▸ Information supplied
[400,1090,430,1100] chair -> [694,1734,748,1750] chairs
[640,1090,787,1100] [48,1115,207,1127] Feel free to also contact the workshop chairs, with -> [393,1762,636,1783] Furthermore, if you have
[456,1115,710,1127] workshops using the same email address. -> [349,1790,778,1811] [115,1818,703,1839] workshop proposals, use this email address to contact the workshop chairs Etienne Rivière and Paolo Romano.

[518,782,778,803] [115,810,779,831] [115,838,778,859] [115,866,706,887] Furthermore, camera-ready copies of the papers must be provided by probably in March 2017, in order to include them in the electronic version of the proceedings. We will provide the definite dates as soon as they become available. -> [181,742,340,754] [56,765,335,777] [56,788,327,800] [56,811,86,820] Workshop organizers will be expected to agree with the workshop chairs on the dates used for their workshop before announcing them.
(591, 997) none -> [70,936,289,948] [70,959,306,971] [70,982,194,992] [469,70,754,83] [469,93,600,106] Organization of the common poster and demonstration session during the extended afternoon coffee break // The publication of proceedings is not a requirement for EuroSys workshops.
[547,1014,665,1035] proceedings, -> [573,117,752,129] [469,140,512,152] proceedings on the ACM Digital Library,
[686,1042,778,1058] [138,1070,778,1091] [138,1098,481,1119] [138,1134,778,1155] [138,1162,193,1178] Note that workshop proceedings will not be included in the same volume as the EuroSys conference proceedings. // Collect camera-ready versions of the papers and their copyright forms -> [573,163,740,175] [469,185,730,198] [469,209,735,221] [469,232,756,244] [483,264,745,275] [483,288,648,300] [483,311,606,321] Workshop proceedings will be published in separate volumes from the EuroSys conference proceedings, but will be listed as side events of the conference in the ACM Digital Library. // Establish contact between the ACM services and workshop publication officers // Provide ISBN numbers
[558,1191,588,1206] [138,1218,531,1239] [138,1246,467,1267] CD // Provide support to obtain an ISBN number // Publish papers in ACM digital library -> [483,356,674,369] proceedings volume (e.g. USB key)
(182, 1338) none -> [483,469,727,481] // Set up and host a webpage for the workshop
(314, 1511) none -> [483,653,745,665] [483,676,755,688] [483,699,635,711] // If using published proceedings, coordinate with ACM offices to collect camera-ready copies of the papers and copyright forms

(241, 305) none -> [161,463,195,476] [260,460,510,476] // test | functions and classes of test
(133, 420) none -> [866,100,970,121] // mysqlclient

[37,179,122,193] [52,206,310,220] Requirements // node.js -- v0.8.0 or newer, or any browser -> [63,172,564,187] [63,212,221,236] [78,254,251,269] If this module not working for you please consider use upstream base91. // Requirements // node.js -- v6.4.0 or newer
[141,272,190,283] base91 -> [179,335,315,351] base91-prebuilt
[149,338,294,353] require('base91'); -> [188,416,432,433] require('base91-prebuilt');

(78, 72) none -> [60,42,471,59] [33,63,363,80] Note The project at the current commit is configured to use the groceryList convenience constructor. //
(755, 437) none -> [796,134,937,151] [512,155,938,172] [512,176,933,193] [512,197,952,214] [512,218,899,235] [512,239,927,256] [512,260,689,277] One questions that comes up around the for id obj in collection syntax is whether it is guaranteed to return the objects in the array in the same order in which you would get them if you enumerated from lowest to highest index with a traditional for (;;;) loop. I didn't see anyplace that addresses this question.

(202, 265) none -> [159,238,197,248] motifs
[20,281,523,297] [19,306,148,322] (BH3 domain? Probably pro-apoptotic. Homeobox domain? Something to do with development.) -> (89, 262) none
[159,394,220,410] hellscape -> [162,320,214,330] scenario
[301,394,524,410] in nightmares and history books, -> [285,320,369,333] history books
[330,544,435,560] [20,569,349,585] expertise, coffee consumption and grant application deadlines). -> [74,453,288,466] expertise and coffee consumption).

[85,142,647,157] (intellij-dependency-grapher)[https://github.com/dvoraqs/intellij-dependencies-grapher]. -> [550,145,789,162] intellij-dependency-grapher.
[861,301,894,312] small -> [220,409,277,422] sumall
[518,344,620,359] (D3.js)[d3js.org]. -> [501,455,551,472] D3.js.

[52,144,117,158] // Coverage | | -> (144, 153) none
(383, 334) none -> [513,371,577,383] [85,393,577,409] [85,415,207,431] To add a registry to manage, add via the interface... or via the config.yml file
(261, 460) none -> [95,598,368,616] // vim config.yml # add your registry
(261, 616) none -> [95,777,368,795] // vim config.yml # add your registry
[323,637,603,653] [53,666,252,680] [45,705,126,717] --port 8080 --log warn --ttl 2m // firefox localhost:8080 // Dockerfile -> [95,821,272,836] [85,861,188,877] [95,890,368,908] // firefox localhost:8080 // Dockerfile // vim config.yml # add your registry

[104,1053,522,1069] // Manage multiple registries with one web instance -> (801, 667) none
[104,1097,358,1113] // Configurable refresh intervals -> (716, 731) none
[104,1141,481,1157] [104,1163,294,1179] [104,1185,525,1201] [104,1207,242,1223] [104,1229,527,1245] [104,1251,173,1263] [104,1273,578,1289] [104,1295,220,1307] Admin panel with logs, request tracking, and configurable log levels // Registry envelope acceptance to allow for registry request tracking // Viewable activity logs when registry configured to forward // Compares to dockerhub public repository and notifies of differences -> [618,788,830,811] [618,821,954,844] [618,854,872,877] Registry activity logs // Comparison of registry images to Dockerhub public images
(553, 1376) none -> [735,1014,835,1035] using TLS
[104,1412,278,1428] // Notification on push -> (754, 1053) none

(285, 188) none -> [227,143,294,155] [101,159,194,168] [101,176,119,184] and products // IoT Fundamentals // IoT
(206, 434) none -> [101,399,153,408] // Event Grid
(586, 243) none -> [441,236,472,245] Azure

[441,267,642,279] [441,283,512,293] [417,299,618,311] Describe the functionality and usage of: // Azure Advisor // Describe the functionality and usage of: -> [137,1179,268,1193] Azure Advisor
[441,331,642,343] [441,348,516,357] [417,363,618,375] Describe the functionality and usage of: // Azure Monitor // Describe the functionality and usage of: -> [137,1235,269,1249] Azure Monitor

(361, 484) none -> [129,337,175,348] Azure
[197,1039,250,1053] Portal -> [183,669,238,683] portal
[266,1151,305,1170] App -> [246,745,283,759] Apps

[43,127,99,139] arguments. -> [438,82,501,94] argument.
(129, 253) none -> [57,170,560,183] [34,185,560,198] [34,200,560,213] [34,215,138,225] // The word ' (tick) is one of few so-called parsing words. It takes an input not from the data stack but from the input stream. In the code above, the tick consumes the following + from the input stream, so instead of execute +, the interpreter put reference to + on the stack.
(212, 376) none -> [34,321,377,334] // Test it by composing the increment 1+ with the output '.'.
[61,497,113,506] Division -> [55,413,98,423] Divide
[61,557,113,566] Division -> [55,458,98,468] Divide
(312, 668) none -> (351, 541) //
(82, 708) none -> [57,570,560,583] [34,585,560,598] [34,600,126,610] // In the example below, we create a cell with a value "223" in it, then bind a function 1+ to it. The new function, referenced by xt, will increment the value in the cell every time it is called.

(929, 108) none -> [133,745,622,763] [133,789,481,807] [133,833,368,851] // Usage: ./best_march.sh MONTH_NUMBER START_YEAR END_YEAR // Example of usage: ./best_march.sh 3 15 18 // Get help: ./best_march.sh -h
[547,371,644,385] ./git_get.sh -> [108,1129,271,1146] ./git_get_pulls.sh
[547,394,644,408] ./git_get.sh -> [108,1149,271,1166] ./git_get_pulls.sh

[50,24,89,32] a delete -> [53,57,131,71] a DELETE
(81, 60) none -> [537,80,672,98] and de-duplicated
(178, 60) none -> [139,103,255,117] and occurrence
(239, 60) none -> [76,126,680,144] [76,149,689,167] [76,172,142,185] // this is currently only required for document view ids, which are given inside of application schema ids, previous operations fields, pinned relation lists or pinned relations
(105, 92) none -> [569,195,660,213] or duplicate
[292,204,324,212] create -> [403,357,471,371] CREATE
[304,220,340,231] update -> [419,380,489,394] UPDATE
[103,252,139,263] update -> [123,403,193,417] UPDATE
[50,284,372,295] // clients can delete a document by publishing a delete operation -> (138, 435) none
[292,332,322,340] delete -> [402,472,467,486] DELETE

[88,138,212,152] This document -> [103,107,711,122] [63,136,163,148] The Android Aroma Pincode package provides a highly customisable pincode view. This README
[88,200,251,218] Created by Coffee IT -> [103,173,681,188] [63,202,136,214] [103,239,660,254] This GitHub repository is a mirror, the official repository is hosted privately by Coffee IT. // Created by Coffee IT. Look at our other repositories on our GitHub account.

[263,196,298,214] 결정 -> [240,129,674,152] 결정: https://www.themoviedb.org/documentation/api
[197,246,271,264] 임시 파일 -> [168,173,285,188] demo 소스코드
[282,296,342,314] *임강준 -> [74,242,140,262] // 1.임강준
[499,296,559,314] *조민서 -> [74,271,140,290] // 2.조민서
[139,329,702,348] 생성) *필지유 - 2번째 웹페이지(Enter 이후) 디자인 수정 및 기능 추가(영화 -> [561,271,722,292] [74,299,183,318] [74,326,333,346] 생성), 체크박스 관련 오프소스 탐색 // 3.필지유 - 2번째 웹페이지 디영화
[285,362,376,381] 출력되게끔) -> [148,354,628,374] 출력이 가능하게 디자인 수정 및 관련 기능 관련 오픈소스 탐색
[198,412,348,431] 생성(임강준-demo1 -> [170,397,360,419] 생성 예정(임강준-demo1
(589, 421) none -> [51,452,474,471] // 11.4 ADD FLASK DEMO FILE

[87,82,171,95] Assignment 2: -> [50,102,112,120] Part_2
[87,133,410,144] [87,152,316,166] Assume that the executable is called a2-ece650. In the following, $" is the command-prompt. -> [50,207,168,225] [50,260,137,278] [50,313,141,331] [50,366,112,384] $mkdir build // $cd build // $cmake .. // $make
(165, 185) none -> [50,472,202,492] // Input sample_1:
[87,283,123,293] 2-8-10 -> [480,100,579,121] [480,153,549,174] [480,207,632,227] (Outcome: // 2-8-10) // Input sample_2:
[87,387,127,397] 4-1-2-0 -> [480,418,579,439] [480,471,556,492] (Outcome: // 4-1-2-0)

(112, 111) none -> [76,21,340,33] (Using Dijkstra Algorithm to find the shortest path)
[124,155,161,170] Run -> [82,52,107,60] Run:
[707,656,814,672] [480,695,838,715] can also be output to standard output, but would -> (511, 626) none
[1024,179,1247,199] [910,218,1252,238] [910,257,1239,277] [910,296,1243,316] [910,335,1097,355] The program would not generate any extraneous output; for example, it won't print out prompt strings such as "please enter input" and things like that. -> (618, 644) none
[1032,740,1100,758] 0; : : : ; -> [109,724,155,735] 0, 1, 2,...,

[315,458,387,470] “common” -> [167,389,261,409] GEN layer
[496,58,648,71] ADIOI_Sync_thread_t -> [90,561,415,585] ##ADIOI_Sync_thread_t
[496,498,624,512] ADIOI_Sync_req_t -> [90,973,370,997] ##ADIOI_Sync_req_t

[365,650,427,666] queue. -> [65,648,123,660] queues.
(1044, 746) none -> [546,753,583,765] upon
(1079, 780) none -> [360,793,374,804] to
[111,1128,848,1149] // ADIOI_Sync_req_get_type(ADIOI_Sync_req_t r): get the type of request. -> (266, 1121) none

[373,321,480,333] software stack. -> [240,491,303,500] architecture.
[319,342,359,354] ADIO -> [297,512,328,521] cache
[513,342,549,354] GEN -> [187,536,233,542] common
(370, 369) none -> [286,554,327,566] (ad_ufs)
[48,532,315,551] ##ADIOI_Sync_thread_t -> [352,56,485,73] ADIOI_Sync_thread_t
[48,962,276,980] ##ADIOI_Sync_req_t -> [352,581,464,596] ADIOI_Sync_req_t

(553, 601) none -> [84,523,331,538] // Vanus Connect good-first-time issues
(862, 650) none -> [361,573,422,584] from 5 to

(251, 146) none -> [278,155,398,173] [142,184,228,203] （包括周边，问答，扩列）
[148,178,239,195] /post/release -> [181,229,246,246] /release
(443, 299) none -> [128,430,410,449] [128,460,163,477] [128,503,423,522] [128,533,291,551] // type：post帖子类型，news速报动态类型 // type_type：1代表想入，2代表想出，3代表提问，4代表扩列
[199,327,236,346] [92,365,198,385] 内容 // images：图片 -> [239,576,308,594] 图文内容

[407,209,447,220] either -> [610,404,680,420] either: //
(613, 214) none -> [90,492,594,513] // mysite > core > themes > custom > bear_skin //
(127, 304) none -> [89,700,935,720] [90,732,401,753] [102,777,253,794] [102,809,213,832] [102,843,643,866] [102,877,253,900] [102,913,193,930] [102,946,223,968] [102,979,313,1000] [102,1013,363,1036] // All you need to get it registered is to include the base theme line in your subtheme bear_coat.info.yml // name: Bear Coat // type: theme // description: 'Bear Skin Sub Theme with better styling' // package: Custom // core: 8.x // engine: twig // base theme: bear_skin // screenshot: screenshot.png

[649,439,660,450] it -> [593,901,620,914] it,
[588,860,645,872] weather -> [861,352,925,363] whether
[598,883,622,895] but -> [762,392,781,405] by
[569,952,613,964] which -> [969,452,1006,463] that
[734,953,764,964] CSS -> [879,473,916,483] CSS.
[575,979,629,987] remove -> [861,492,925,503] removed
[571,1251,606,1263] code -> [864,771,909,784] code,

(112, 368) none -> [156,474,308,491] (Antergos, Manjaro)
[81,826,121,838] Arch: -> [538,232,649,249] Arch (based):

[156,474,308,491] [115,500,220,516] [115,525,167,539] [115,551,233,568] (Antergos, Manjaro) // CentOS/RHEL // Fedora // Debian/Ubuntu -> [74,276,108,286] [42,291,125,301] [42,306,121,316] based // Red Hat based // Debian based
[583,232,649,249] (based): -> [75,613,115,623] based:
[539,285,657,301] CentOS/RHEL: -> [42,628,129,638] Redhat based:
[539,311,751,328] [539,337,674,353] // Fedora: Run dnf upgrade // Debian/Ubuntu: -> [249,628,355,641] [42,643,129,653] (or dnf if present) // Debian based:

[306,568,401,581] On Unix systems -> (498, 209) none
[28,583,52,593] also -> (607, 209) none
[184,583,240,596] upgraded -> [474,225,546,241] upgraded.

▸ Activity
Report every line containing the string "Describe" in the material.

▸ Reply to the task
[441,267,642,279] [441,283,512,293] [417,299,618,311] Describe the functionality and usage of: // Azure Advisor // Describe the functionality and usage of: -> [137,1179,268,1193] Azure Advisor
[441,331,642,343] [441,348,516,357] [417,363,618,375] Describe the functionality and usage of: // Azure Monitor // Describe the functionality and usage of: -> [137,1235,269,1249] Azure Monitor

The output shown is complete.